● Input records
■ ■ ■ ■

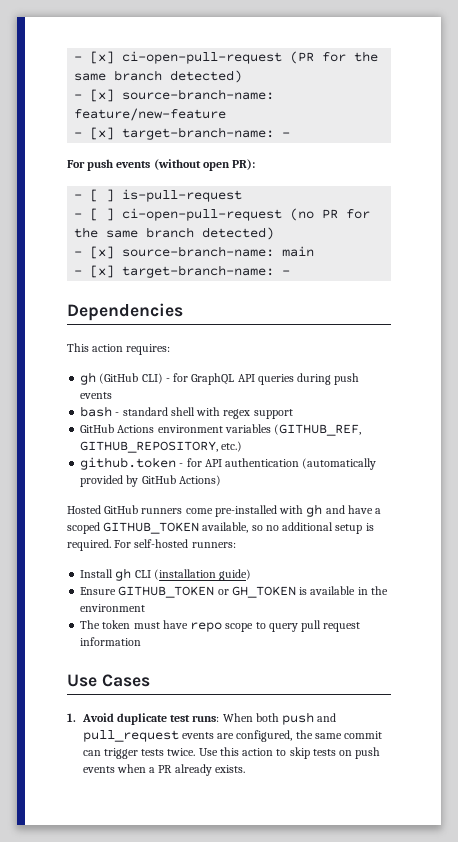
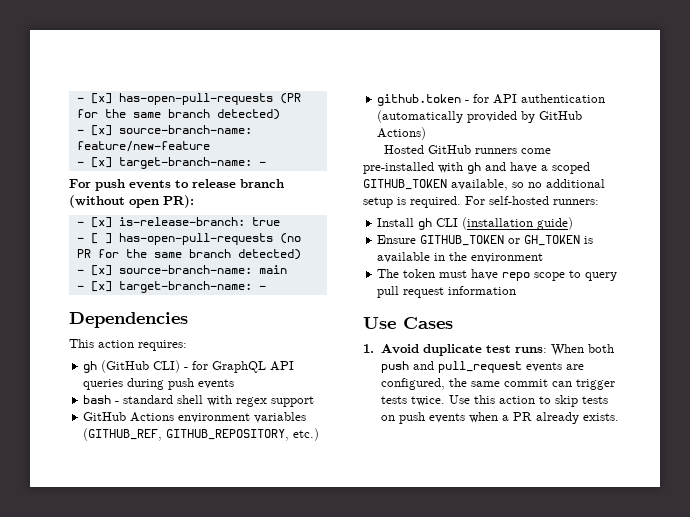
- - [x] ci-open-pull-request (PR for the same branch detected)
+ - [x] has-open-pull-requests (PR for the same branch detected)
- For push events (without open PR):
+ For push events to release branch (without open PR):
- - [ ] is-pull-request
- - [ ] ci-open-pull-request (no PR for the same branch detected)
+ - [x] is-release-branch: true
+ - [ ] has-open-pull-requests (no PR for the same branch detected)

■ ■ ■ ■

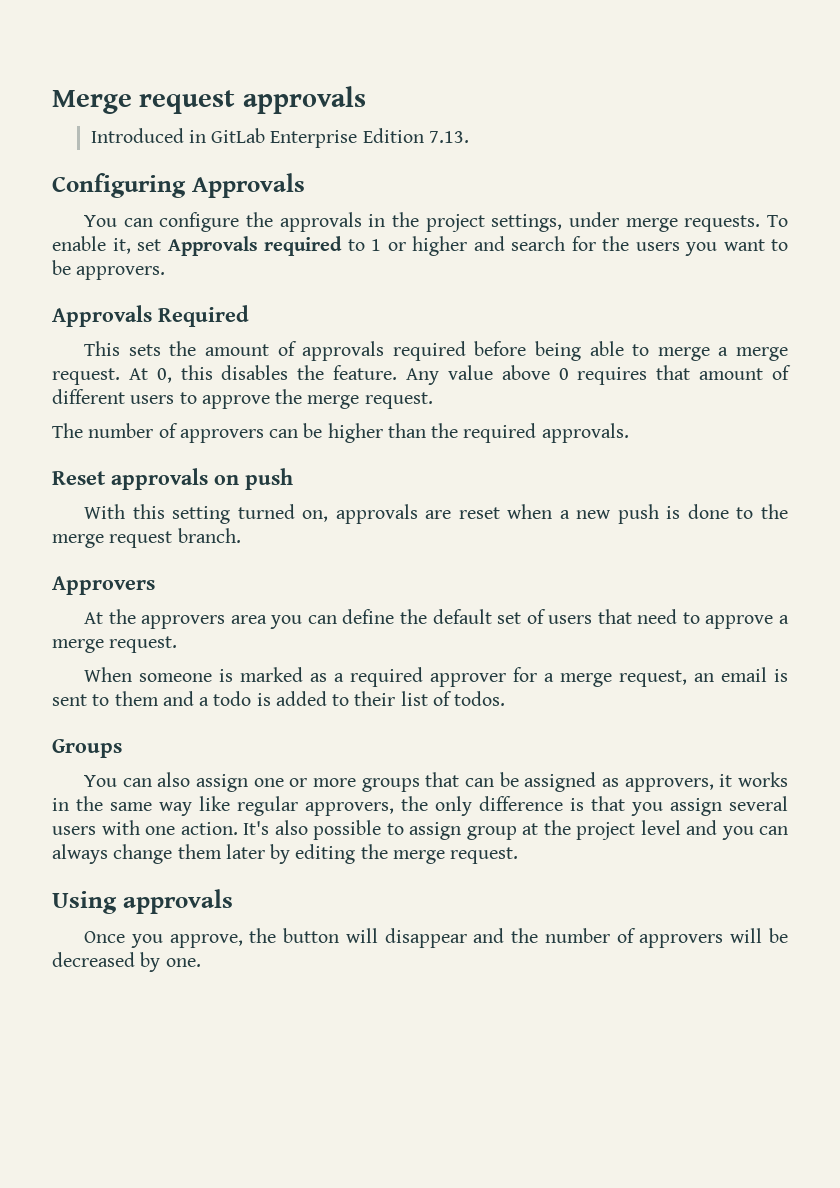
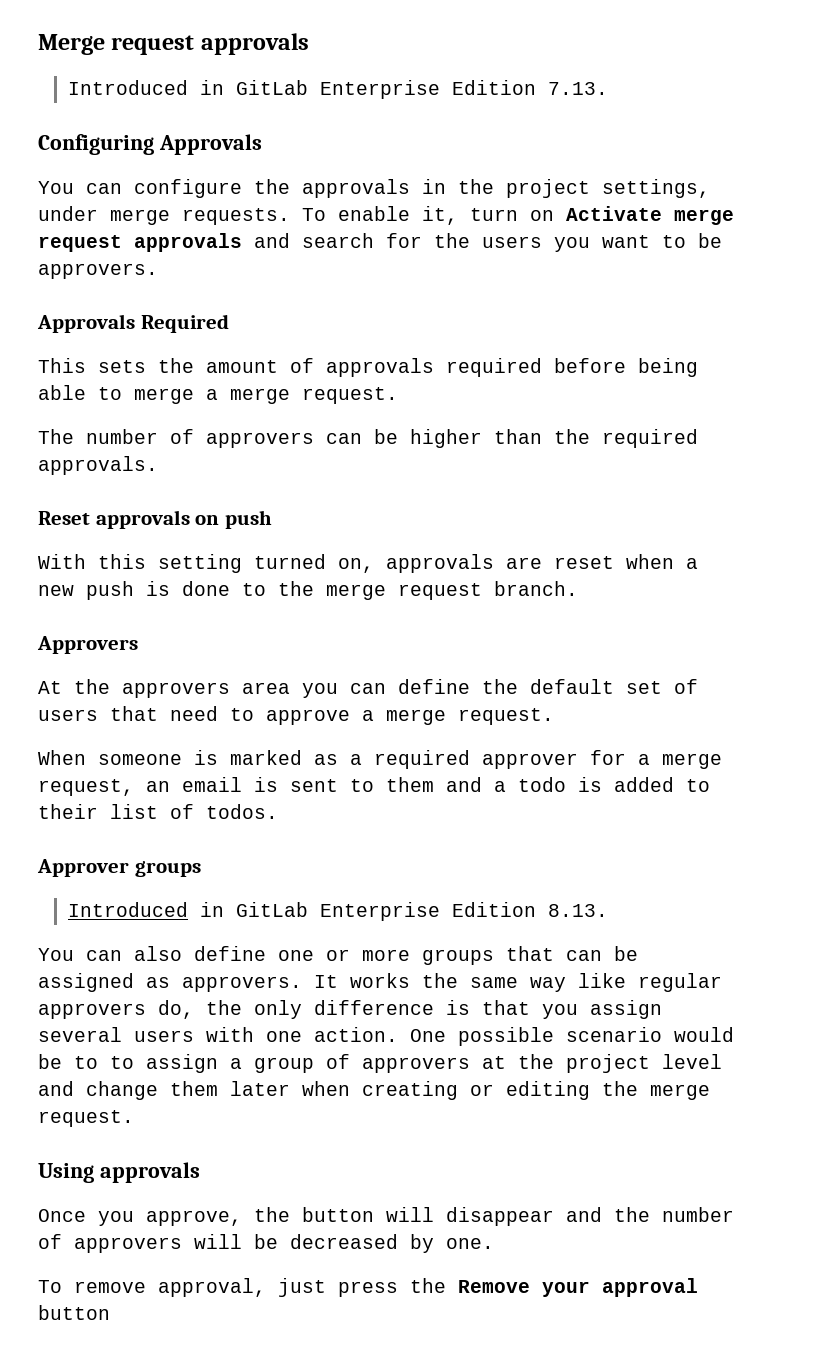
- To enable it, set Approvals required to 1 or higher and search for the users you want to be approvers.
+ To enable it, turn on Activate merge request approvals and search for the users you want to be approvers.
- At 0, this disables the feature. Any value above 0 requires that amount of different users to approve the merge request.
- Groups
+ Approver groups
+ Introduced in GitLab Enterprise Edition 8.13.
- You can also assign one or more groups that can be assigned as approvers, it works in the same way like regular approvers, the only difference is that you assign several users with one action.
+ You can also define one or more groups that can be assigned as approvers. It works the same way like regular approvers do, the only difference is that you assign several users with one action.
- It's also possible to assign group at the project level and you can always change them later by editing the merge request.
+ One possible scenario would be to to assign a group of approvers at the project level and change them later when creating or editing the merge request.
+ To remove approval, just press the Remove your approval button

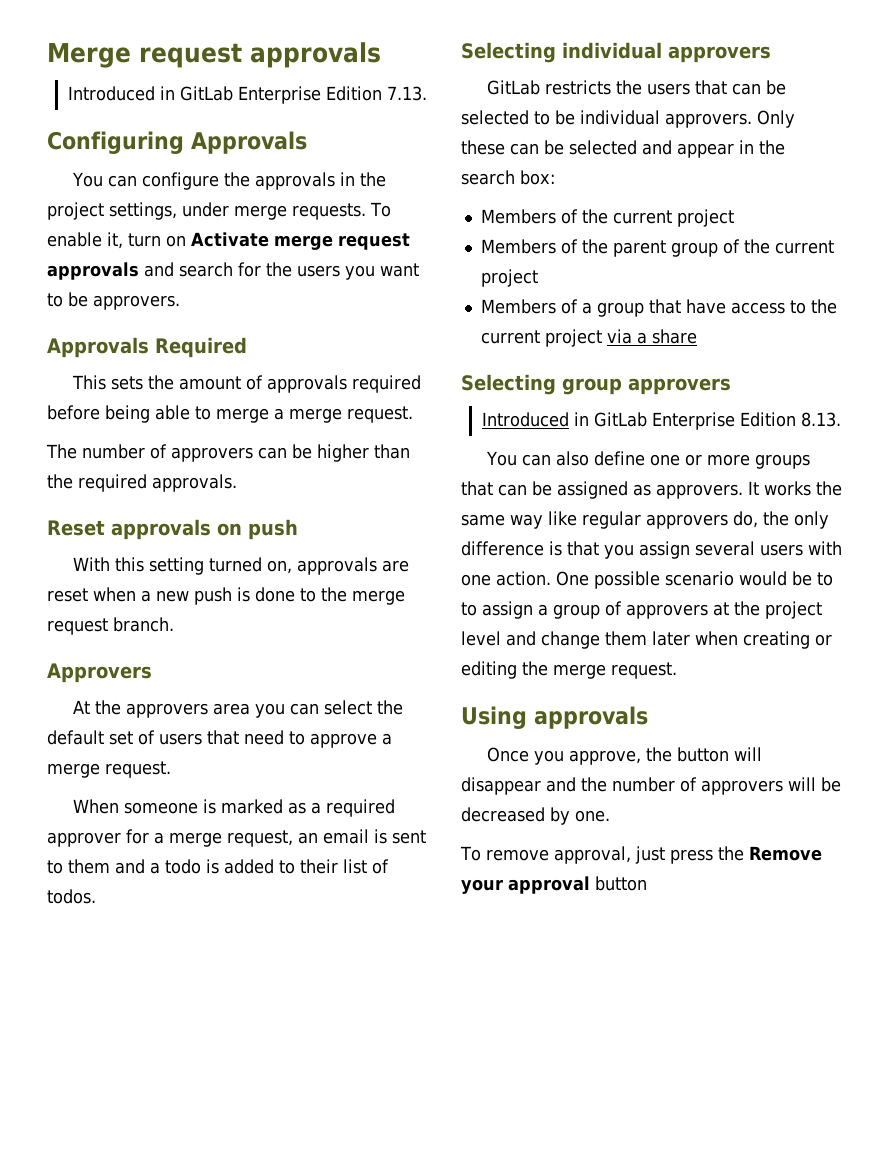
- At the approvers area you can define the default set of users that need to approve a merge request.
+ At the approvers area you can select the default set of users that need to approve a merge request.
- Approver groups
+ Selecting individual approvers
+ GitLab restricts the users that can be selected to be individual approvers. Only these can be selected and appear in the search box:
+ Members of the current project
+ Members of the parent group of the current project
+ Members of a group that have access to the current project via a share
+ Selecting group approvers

■ ■ ■ ■

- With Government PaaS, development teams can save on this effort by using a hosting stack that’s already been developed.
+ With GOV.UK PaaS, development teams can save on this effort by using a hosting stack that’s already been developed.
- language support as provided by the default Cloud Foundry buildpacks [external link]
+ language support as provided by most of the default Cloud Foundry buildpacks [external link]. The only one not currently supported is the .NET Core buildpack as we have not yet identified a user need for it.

■ ■ ■ ■

● Brief
The required output is the stretch of entries above from the line containing "push events to" through the line containing "has-open-pull-requests (no PR for the same branch detected)", reproduced exactly.

● Written reply
+ For push events to release branch (without open PR):
- - [ ] is-pull-request
- - [ ] ci-open-pull-request (no PR for the same branch detected)
+ - [x] is-release-branch: true
+ - [ ] has-open-pull-requests (no PR for the same branch detected)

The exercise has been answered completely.